Writing a C++ Style Checker

I

ids

Hi,

I'm new to Perl. I'm trying to use Perl to write a C++ Style Checker
to validate various coding standards followed in our organization.

Some of the things I need to do in this tool include:
- verifying whether identifier naming conventions have been followed
- differentiating between member variables and local variables
(because their naming conventions are different)
- determining method/function boundaries
- identifying control structures such as 'if', 'while' etc to see
whether they are written with code blocks (i.e. { }) all the time
- check whether statements are more than a given width (say 100
column)
- etc. etc.

This need not go in to semantics of the program; what I need is a
basic style checker.

What I see is that parsing line by line independently is not going to
help. This parser needs to build context and remember stuff across
lines to satisfy above goals.

Are there any existing Perl based style checkers? If not, can you give
some advice on how best to structure this program? Or else can you
give some good references on *design* aspects of Perl?

(I have a C/C++ background. So I'm familiar with OO design. I'm trying
to develop a *similar mental model* for Perl programs.)

Thanks in advance,
Ishan.
 
B

Ben Bullock

I'm new to Perl. I'm trying to use Perl to write a C++ Style Checker
to validate various coding standards followed in our organization.

Some of the things I need to do in this tool include:
- verifying whether identifier naming conventions have been followed
- differentiating between member variables and local variables
(because their naming conventions are different)
- determining method/function boundaries
- identifying control structures such as 'if', 'while' etc to see
whether they are written with code blocks (i.e. { }) all the time

Well, as a start (probably misses some cases):

print "Aw shucks" if ($mycode =~ /(if|while)[^{}]*?;/s);
- check whether statements are more than a given width (say 100
column)

That doesn't sound hard:

#!/usr/bin/perl
use warnings; use strict;
while (<>) {
print "Line $.: Oops! Too long!\n" if (/^.{100,}$/);
}
- etc. etc.

This need not go in to semantics of the program; what I need is a
basic style checker.

What I see is that parsing line by line independently is not going to
help.

Well, it can do some of this stuff very rapidly.
This parser needs to build context and remember stuff across
lines to satisfy above goals.

Are there any existing Perl based style checkers? If not, can you give
some advice on how best to structure this program? Or else can you
give some good references on *design* aspects of Perl?


(I have a C/C++ background. So I'm familiar with OO design. I'm trying
to develop a *similar mental model* for Perl programs.)

Are you sure your problem is difficult enough to warrant developing a
mental model? Sounds like a relatively simple job for Perl to me. Why not
just code something up and see how it goes?
 
B

Ben Morrow

Quoth ids said:
Hi,

I'm new to Perl.

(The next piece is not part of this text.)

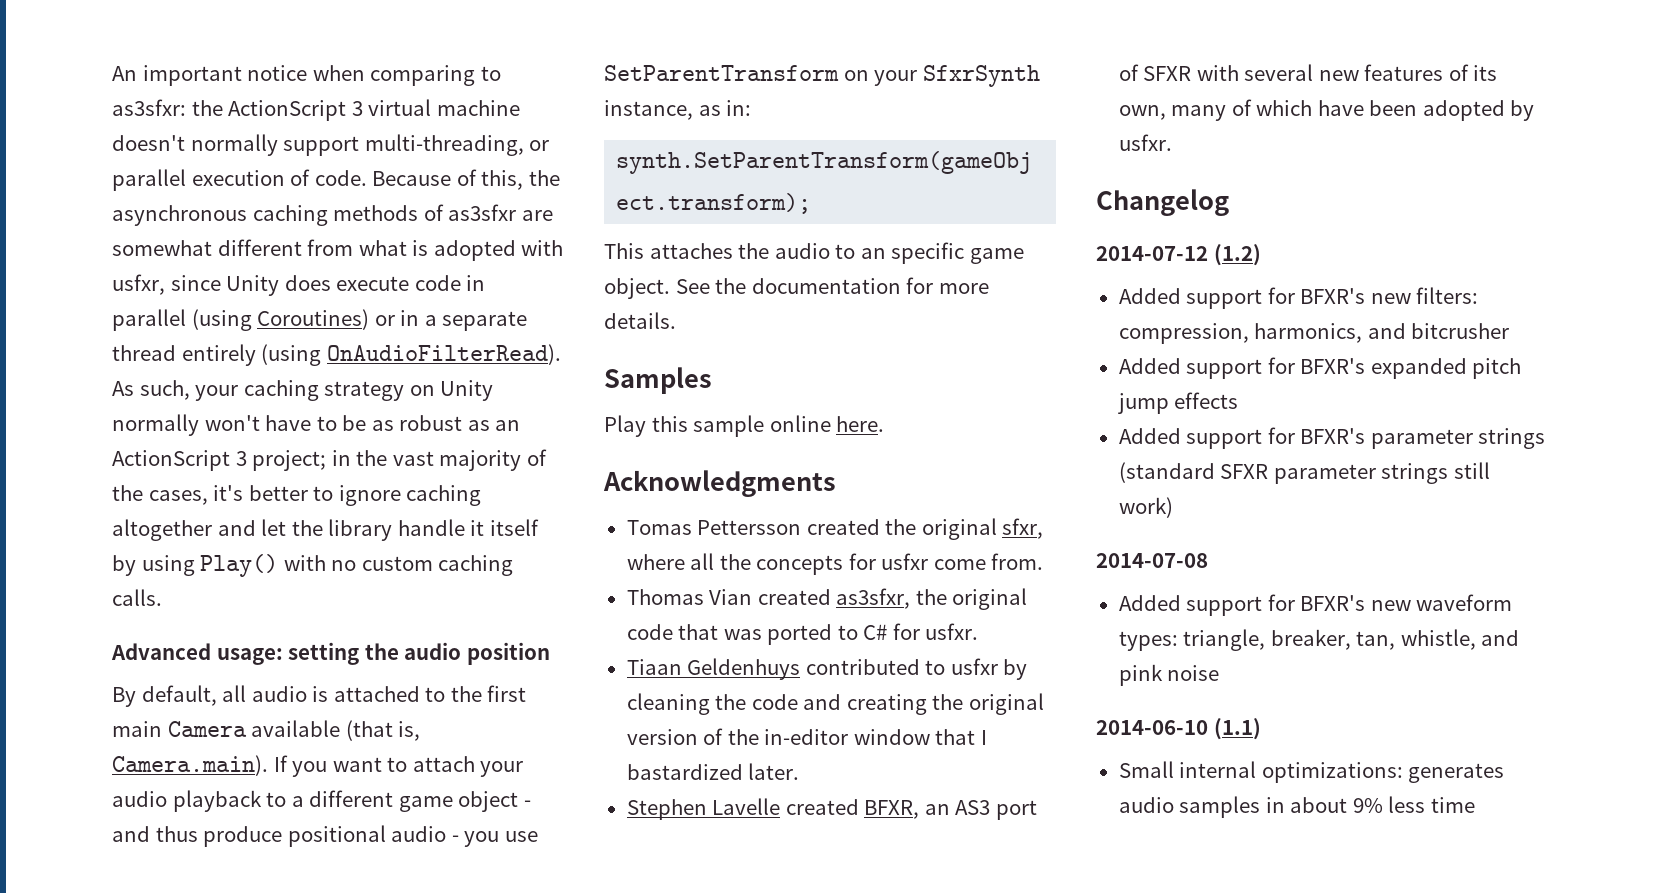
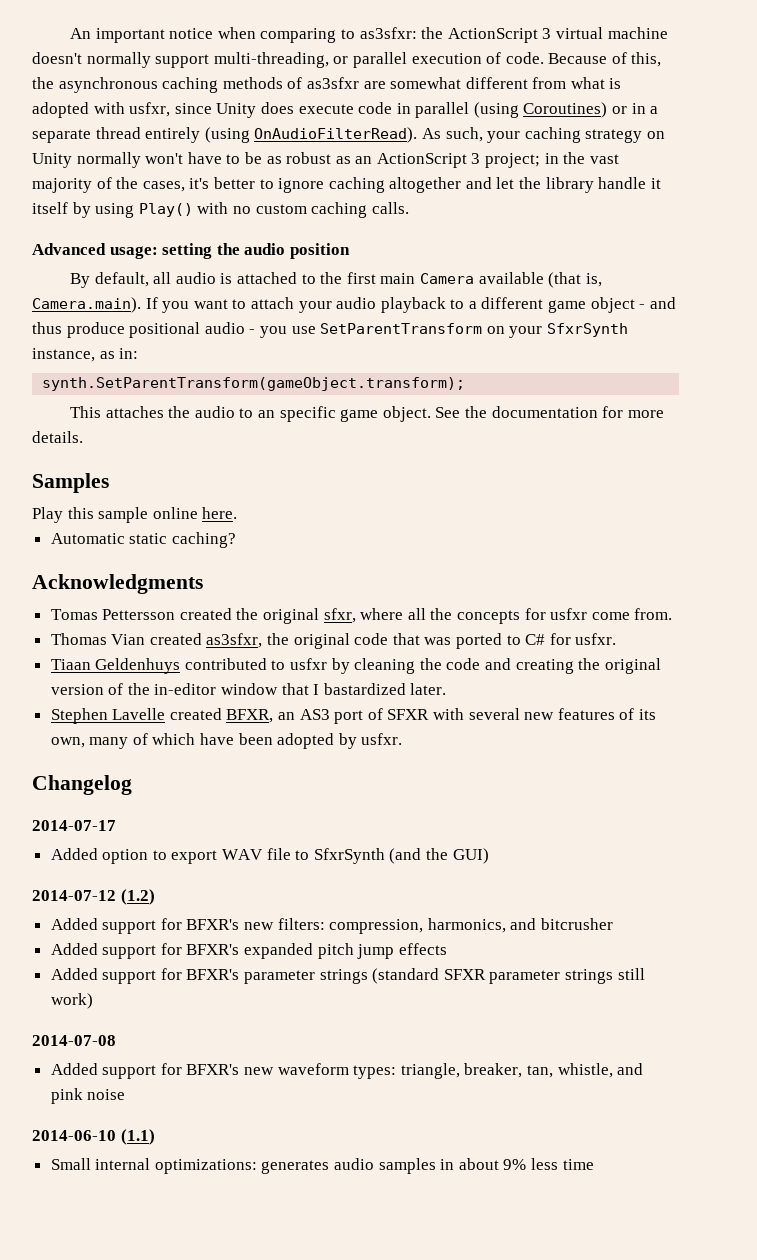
(885, 424) none -> [50,532,236,548] // Automatic static caching?
(1229, 202) none -> [32,820,116,831] [50,848,489,864] // 2014-07-17 // Added option to export WAV file to SfxrSynth (and the GUI)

I'm trying to use Perl to write a C++ Style Checker
to validate various coding standards followed in our organization.

Some of the things I need to do in this tool include:
- verifying whether identifier naming conventions have been followed
- differentiating between member variables and local variables
(because their naming conventions are different)
- determining method/function boundaries
- identifying control structures such as 'if', 'while' etc to see
whether they are written with code blocks (i.e. { }) all the time
- check whether statements are more than a given width (say 100
column)
- etc. etc.

This need not go in to semantics of the program; what I need is a
basic style checker.

What I see is that parsing line by line independently is not going to
help. This parser needs to build context and remember stuff across
lines to satisfy above goals.

This is going to be seriously hard work. What you need is a parser for
C++, and as C++ is a *very* complex language this is not going to be
easy to get right, unless you are content to only recognize simple
constructions without parsing the code properly.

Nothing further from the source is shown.